Best of luck, been following this prep from the start and you have put a lot of hard work and dedication into this - make it count on the day mate!


----------



## Incredible Bulk

Haimer said:


> Best of luck, been following this prep from the start and you have put a lot of hard work and dedication into this - make it count on the day mate!
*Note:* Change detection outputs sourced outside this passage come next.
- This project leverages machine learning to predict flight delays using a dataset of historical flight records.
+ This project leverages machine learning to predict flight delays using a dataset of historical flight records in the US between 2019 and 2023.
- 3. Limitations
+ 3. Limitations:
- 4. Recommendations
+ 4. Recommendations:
thanks haimer, i will be going out all guns and smiles blazing! :thumb:


----------



## ares1

what diuretics are you using? aldactone?


----------



## Incredible Bulk

dyazide mate


----------



## Bobbytrickster

Good luck mate and all the best, what you have been through in the past few weeks with the prep and diet will be worth it.......go get em


----------



## Incredible Bulk

Bobbytrickster said:


> Good luck mate and all the best, what you have been through in the past few weeks with the prep and diet will be worth it.......go get em


cheers rob! 



bulkaholic said:


> Go get em mate Just read all the c0cks over on MD and well, will be very shocked if you ever see pics of their first time as their probably isn't one yet, if ever:lol: I will bet my bottom dollar he is 140 pounds with pipe cleaner arms:laugh:
> 
> Anyway just seen those last pics full size now back home and fooking hell what a transformation. Isn't it amazing what a few weeks can do?
> 
> I can't wait to see the pics on stage:thumb:


couldnt sleep well so here i am at 5:30am PMSL


----------



## Irish Beast

All the best for the comp buddy. Hope the hard work pays off.
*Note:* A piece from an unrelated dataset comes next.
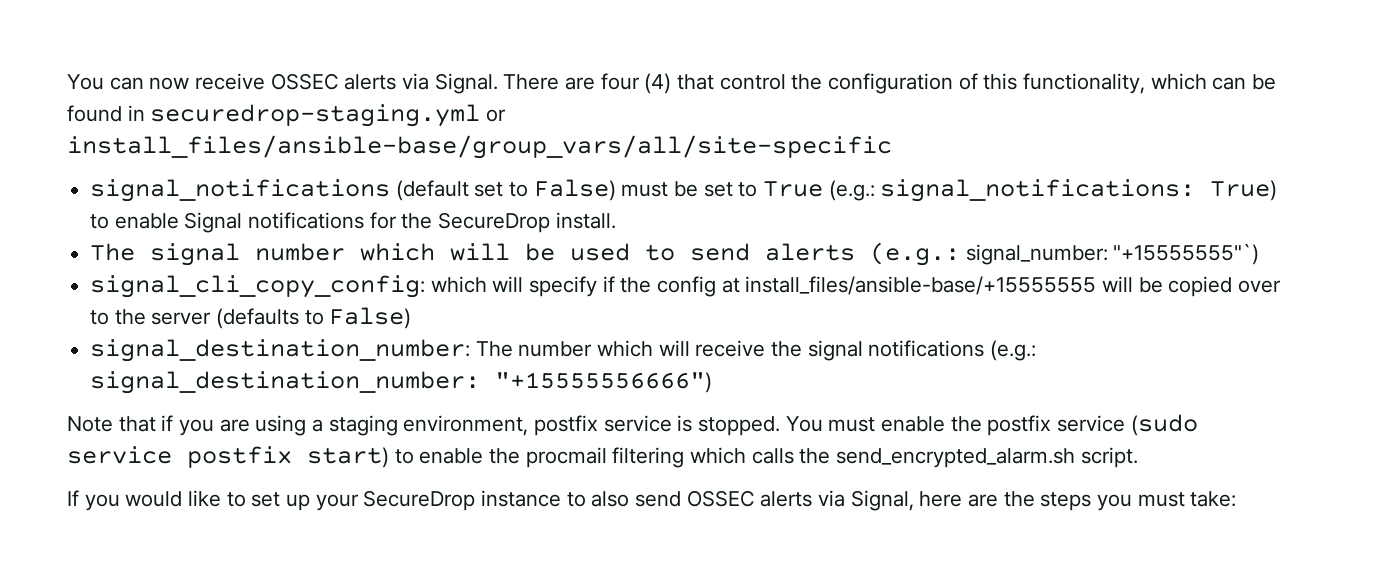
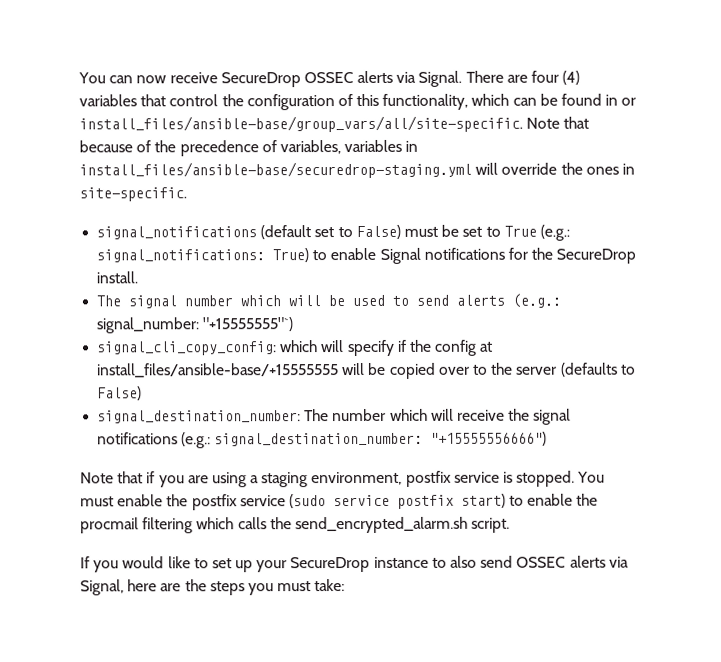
- You can now receive OSSEC alerts via Signal.
+ You can now receive SecureDrop OSSEC alerts via Signal.
- There are four (4) that control the configuration of this functionality, which can be found in securedrop-staging.yml or install_files/ansible-base/group_vars/all/site-specific
+ There are four (4) variables that control the configuration of this functionality, which can be found in or install_files/ansible-base/group_vars/all/site-specific. Note that because of the precedence of variables, variables in install_files/ansible-base/securedrop-staging.yml will override the ones in site-specific.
I couldn't sleep because of the heat! Might do a bench session in your honour now!


----------



## FATBOY

morning m8 lol what did i tell you i knew you wouldnt be able to sleep.

all the best today m8 enjoy it

.


----------



## Incredible Bulk

ha ha, yeah i woke up, saw some areas where the tan had come off and then it was all go go go 

The diuretic didnt have me needing the toilet loads, lost the 'kankles' though where water had pooled at the lower joints. Dry mouth.... lol

TODAY IS THE DAY I EARN MY BROWN WINGS!!!

wait....that means something else....

TODAY IS THE DAY I EARN MY TANNED WINGS!!!

Yeah that sounds better


----------



## Linny

Yay to cankle loss :thumb: ....enjoy sweetie own the stage and smile :thumbup1: x


----------



## kingprop

Best of luck mate. Head up, chest out, and feel proud of yourself.


----------



## EDG301

Go Get em Tiger! :thumbup1:


----------



## 3752

Aaron just called me he got the first call out in a feild of 9 so this looks good, his condition has hardened up through the morning and he said he looked best ever come stage time....he is going to call me tonight with the result and i will post it up...


----------



## Gym Bunny

Well he certainly deserved it considering all the hard work and balls to the wall attitude he's had. :thumb:


----------



## LittleChris




----------



## Ak_88

Pscarb said:


> Aaron just called me he got the first call out in a feild of 9 so this looks good, his condition has hardened up through the morning and he said he looked best ever come stage time....he is going to call me tonight with the result and i will post it up...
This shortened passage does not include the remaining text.